Instructions to follow —
All lines from the one containing "subtotal: 8256.75 -> 8374.75" to the end of the data below are to be returned exactly, both ends included, with nothing added.

====== Task material

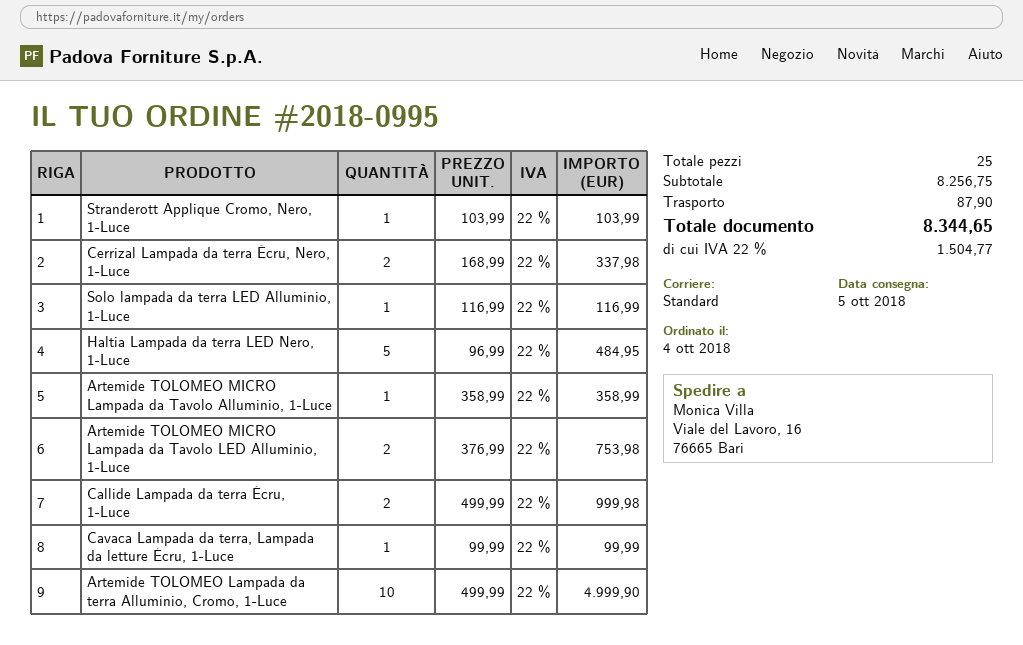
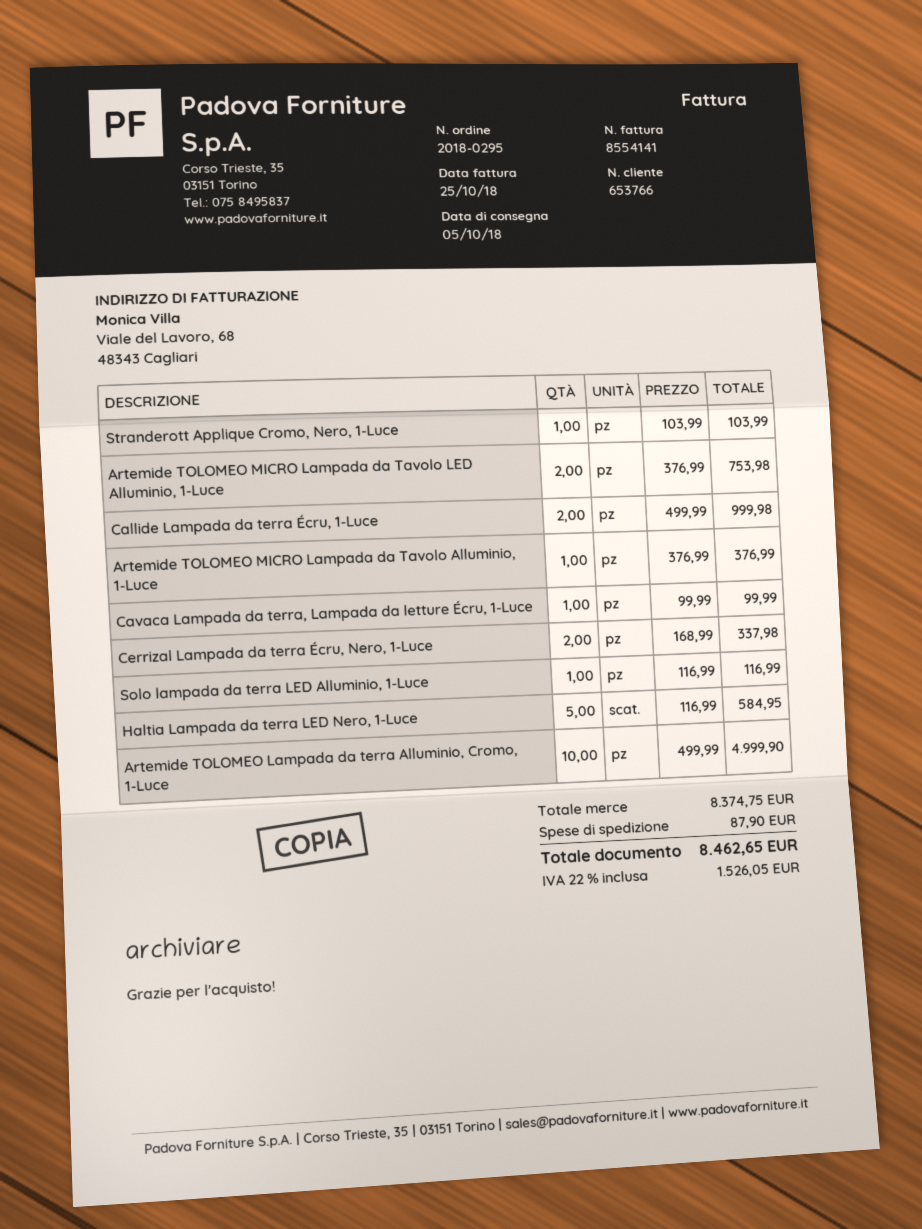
order number: 2018-0995 -> 2018-0295
Haltia Lampada da terra LED Nero, 1-Luce: 5 x 96.99 = 484.95 -> 5 x 116.99 = 584.95
Artemide TOLOMEO MICRO Lampada da Tavolo Alluminio, 1-Luce: 1 x 358.99 = 358.99 -> 1 x 376.99 = 376.99
subtotal: 8256.75 -> 8374.75
tax: 22% = 1504.77 -> 22% = 1526.05
total: 8344.65 -> 8462.65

============

Solution for this problem —
subtotal: 8256.75 -> 8374.75
tax: 22% = 1504.77 -> 22% = 1526.05
total: 8344.65 -> 8462.65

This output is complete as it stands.